## TASK DETAILS:
All lines from the top of the records below through the line holding "Nayarit | 2019: 24097.02 -> 22097.62", and only those, should be printed exactly, minus the pictures.

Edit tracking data
#####

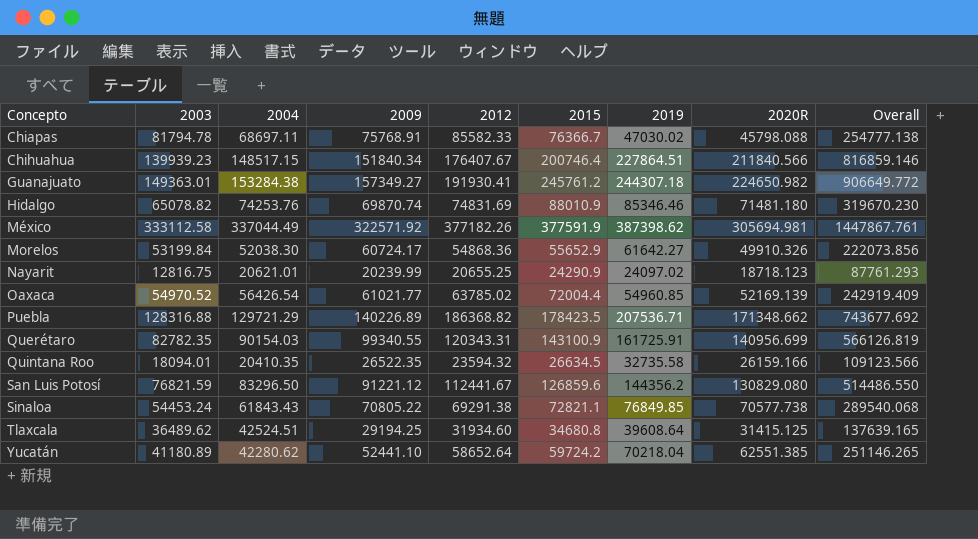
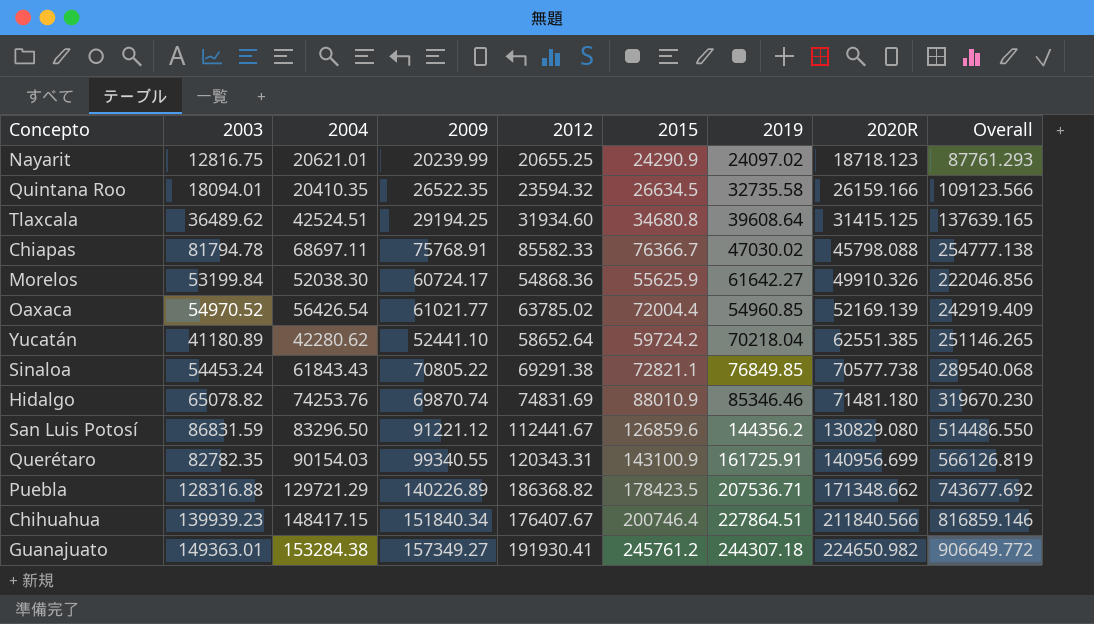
row order: Concepto ascending -> 2020R ascending
row México: 333112.58 | 337044.49 | 322571.92 | 377182.26 | 377591.9 | 387398.62 | 305694.981 | 1447867.761 -> none
Morelos | 2015: 55652.9 -> 55625.9
Morelos | Overall: 222073.856 -> 222046.856
San Luis Potosí | 2003: 76821.59 -> 86831.59
Chihuahua | 2004: 148517.15 -> 148417.15

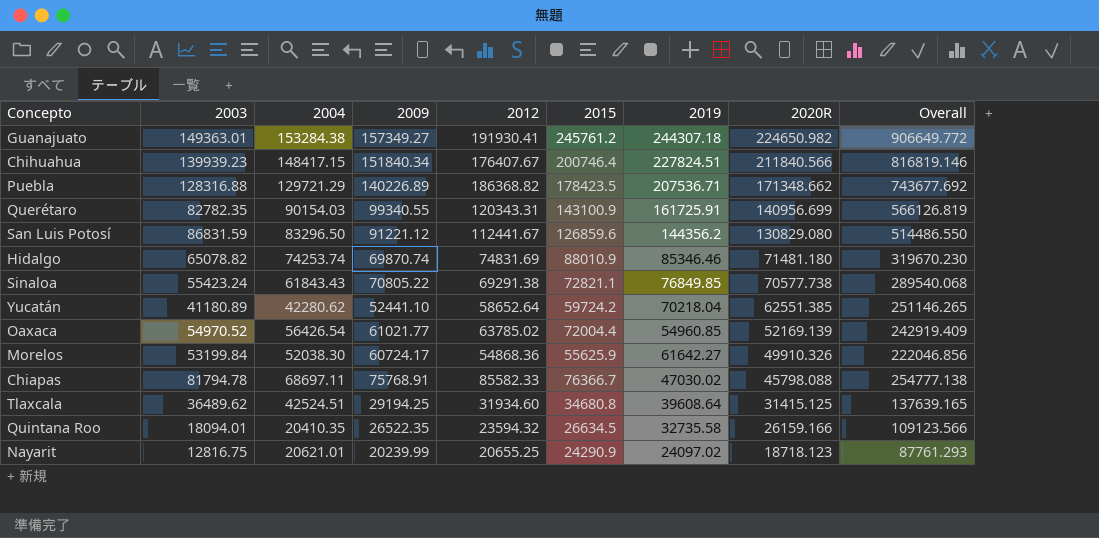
row order: 2020R ascending -> 2020R descending
Chihuahua | 2019: 227864.51 -> 227824.51
Chihuahua | Overall: 816859.146 -> 816819.146
Hidalgo | 2004: 74253.76 -> 74253.74
Sinaloa | 2003: 54453.24 -> 55423.24

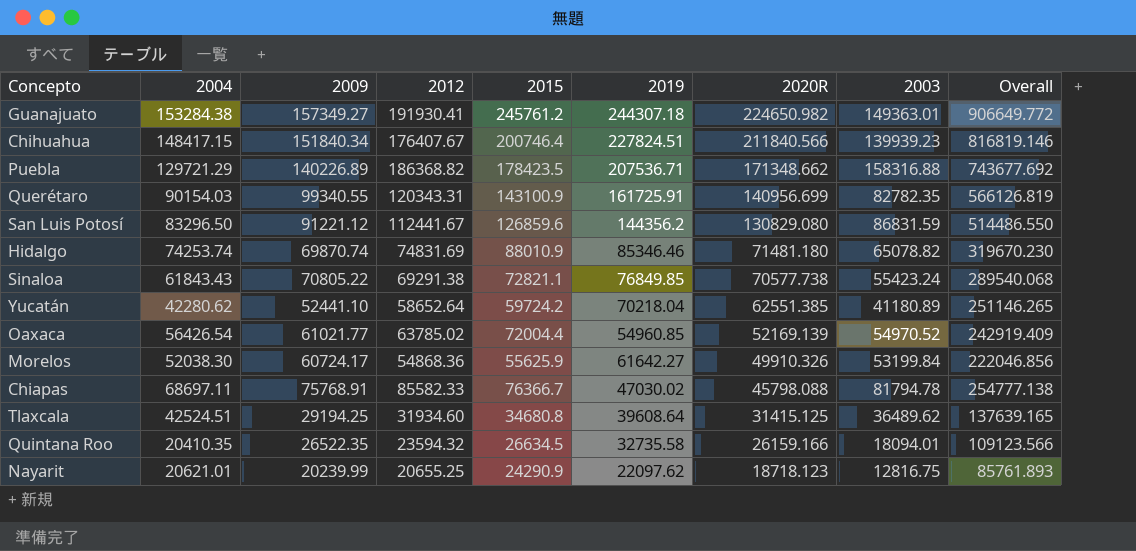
column 2003 | position: 2 -> 8
Puebla | 2003: 128316.88 -> 158316.88
Nayarit | 2019: 24097.02 -> 22097.62
Nayarit | Overall: 87761.293 -> 85761.893

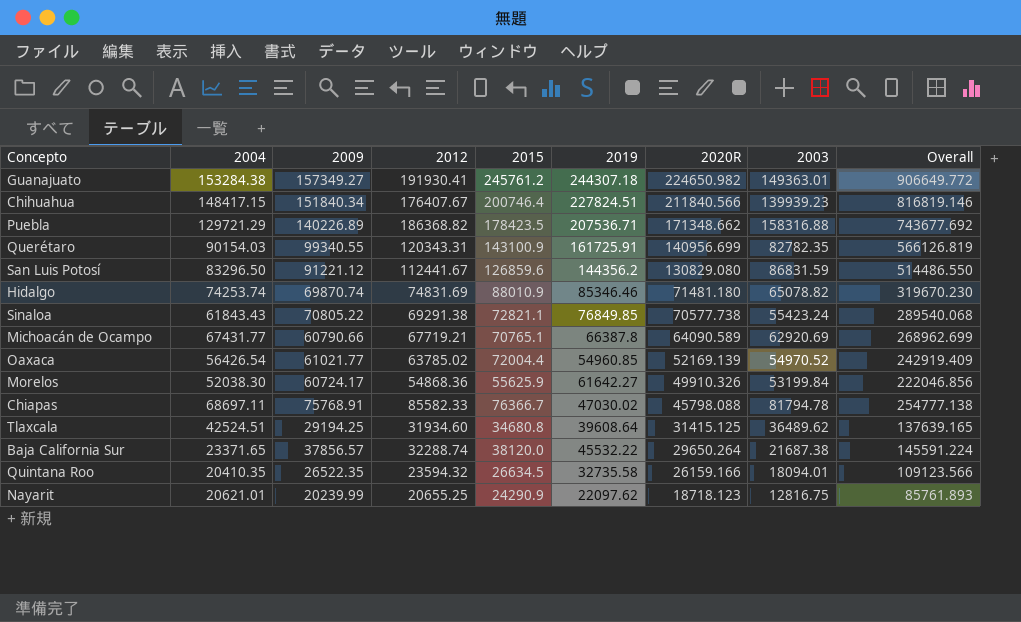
row Yucatán: 42280.62 | 52441.10 | 58652.64 | 59724.2 | 70218.04 | 62551.385 | 41180.89 | 251146.265 -> none
row Michoacán de Ocampo: none -> 67431.77 | 60790.66 | 67719.21 | 70765.1 | 66387.8 | 64090.589 | 62920.69 | 268962.699
row Baja California Sur: none -> 23371.65 | 37856.57 | 32288.74 | 38120.0 | 45532.22 | 29650.264 | 21687.38 | 145591.224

#####

## RESULT FOR THIS TASK:
row order: Concepto ascending -> 2020R ascending
row México: 333112.58 | 337044.49 | 322571.92 | 377182.26 | 377591.9 | 387398.62 | 305694.981 | 1447867.761 -> none
Morelos | 2015: 55652.9 -> 55625.9
Morelos | Overall: 222073.856 -> 222046.856
San Luis Potosí | 2003: 76821.59 -> 86831.59
Chihuahua | 2004: 148517.15 -> 148417.15

row order: 2020R ascending -> 2020R descending
Chihuahua | 2019: 227864.51 -> 227824.51
Chihuahua | Overall: 816859.146 -> 816819.146
Hidalgo | 2004: 74253.76 -> 74253.74
Sinaloa | 2003: 54453.24 -> 55423.24

column 2003 | position: 2 -> 8
Puebla | 2003: 128316.88 -> 158316.88
Nayarit | 2019: 24097.02 -> 22097.62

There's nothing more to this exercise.